National median existing-home price was similarly optimistic, rising 9.5 percent from last year to $187,400, which is the strongest median price increase since January 2006 and the sixth straight month of increases (such a streak has not occurred since 2006).
Existing-Home Sales Statistics – All Positives
Along with existing-home sales statistics and median prices, NAR also reported on a number of other similarly positive developments for the existing-home market:
- Distressed property sales continued to make up fewer and fewer of existing-home sales; in August, 22 percent of sales were for distressed homes (12 percent foreclosures, 10 percent short sales), down from 24 percent in July and 31 percent in August 2011. The smaller the share of distressed properties, the healthier the real estate market.
- Median time on market was 70 days in August, consistent with July’s 69 days but down by 23.9 percent from the 92 days in August 2011.
- On a regional basis, existing-home sales were up in the Midwest by 7.7 percent monthly and 17.9 percent yearly, with median price rising by 7.8 percent; in the South, sales rose monthly and yearly by respective amounts of 7.3 and 11.1 percent, with a yearly price increase of 6.5 percent.
Active Housing Inventory
Of course, as analysts continue to point out, the most important stat in NAR’s exhaustive report is active housing inventory, and how it compares with past housing markets. For August, total housing inventory rose 2.9 percent to 2.47 million, which is a 6.1-month supply and an 18.2 percent reduction from the 8.2-month supply of a year ago. Housing inventory is now around the same level as that of August 2004.

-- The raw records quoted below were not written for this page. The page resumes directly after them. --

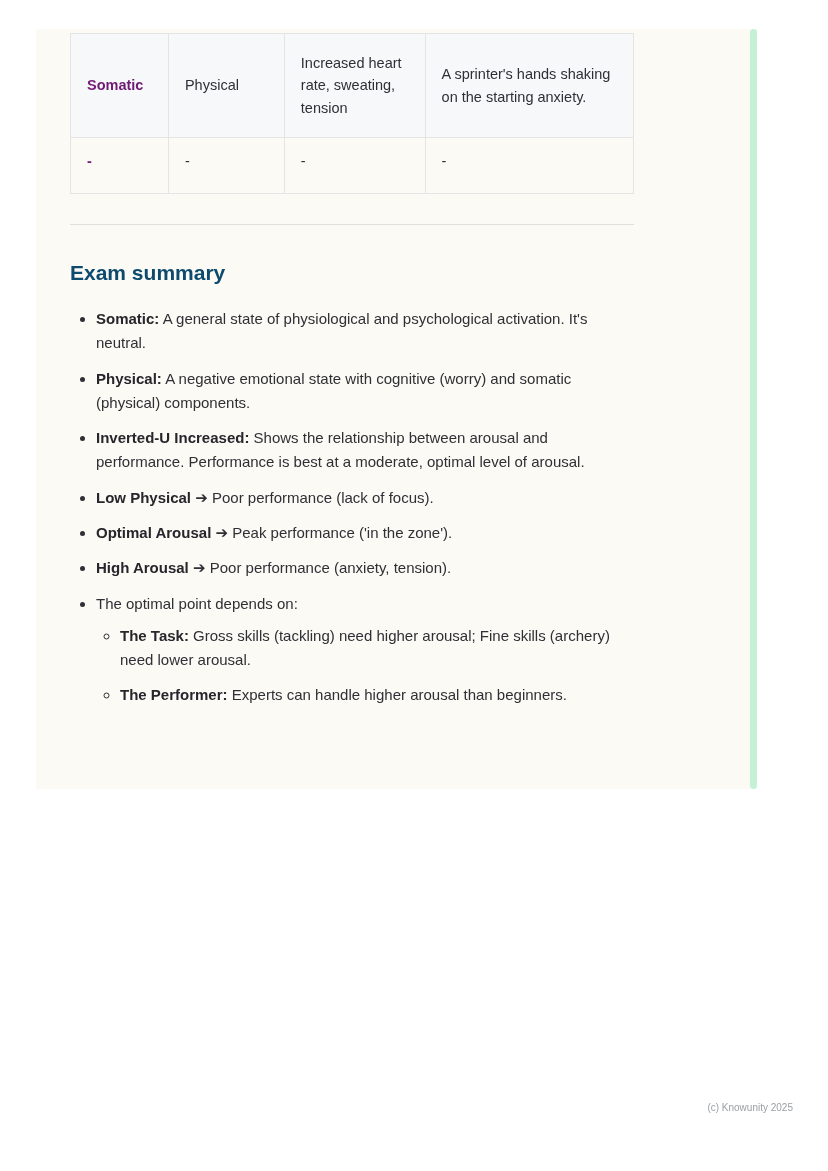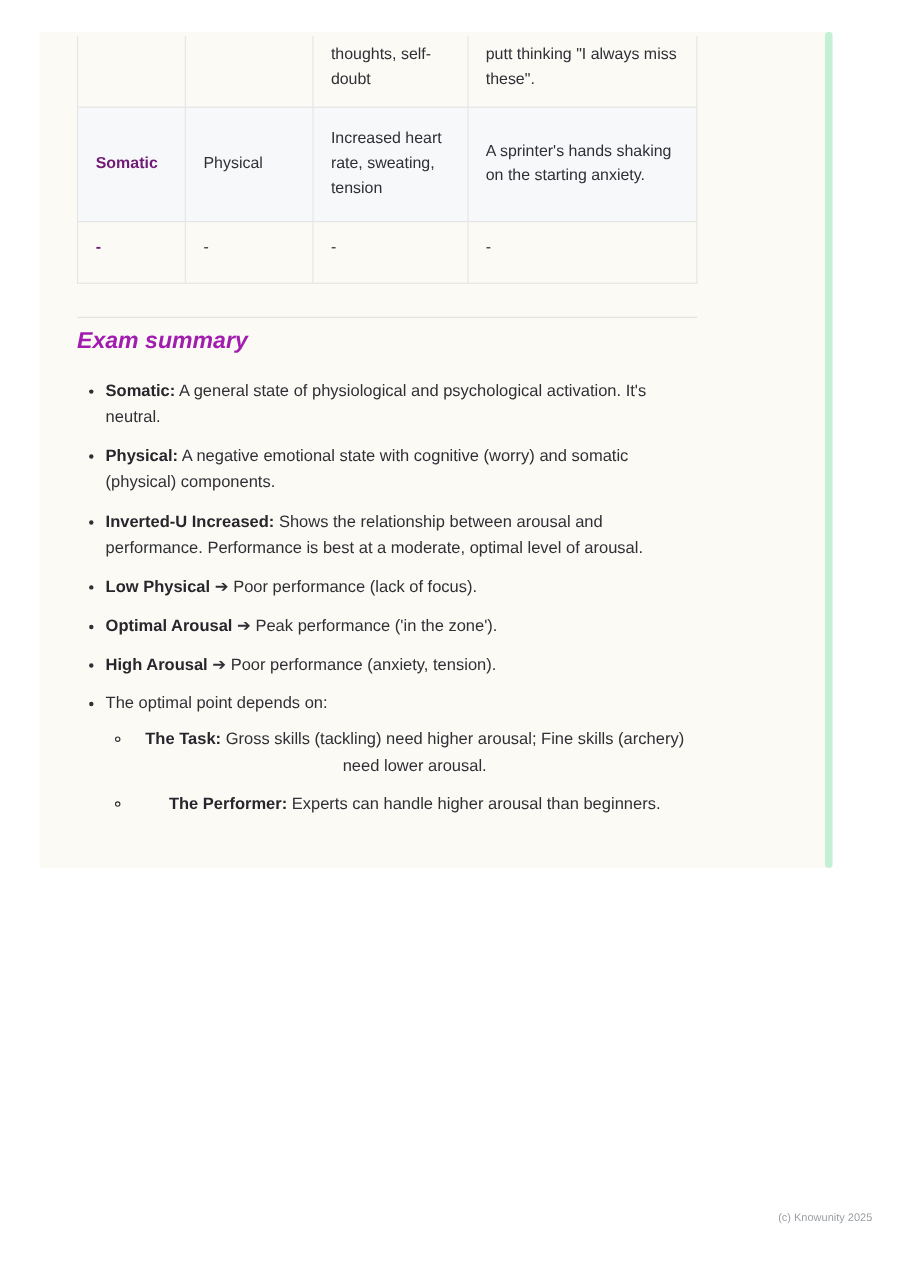--- a/index.html
+++ b/index.html
@@ -67,45 +67,43 @@
   col.c2 { width: 116px; }
   col.c3 { width: 141px; }
   col.c4 { width: 209px; }
   hr.divider {
     border: none;
     border-top: 1px solid #e1e1dc;
     margin: 30px 0 0 0;
     width: 564px;
   }
   h2.heading {
-    margin: 9px 0 0 0;
+    margin: 36px 0 0 0;
     font-size: 21px;
     font-weight: bold;
-    color: #a21caf;
-    font-style: italic;
+    color: #0c4a6e;
   }
   ul.summary-list {
     margin: 22px 0 0 0;
     padding-left: 26px;
     font-size: 15px;
     line-height: 1.62;
     color: #2f2f36;
   }
   ul.summary-list li {
     margin-bottom: 11px;
   }
   ul.summary-list strong {
     font-weight: bold;
     color: #26262c;
   }
   ul.sub-list {
     list-style-type: circle;
     margin: 8px 0 0 0;
     padding-left: 24px;
-    text-align: center;
   }
   ul.sub-list li {
     margin-bottom: 10px;
   }
   .footer {
     position: absolute;
     top: 1102px;
     right: 35px;
     font-size: 10px;
     color: #9b9fa3;
@@ -118,26 +116,20 @@
   <div class="accent-stripe"></div>
   <div class="content">
     <table class="notes-table">
       <colgroup>
         <col class="c1">
           <col class="c2">
           <col class="c3">
           <col class="c4">
       </colgroup>
       <tbody id="table-body">
-          <tr class="clipped">
-            <td></td>
-            <td></td>
-            <td>thoughts, self-doubt</td>
-            <td>putt thinking "I always miss these".</td>
-          </tr>
           <tr class="row-mid striped">
             <td><strong>Somatic</strong></td>
             <td>Physical</td>
             <td>Increased heart rate, sweating, tension</td>
             <td>A sprinter's hands shaking on the starting anxiety.</td>
           </tr>
           <tr class="row-last">
             <td><strong>-</strong></td>
             <td>-</td>
             <td>-</td>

We cover housing inventory pretty regularly (obsessively, even!), but for good reason – inventory levels were really out of whack when the market slowed down in 2007-08, and we were left with big pockets of excess inventory in many of the nation’s most active housing markets. Now, though, a declining housing inventory means housing fundamentals are getting back to normal, which definitely a good thing for housing.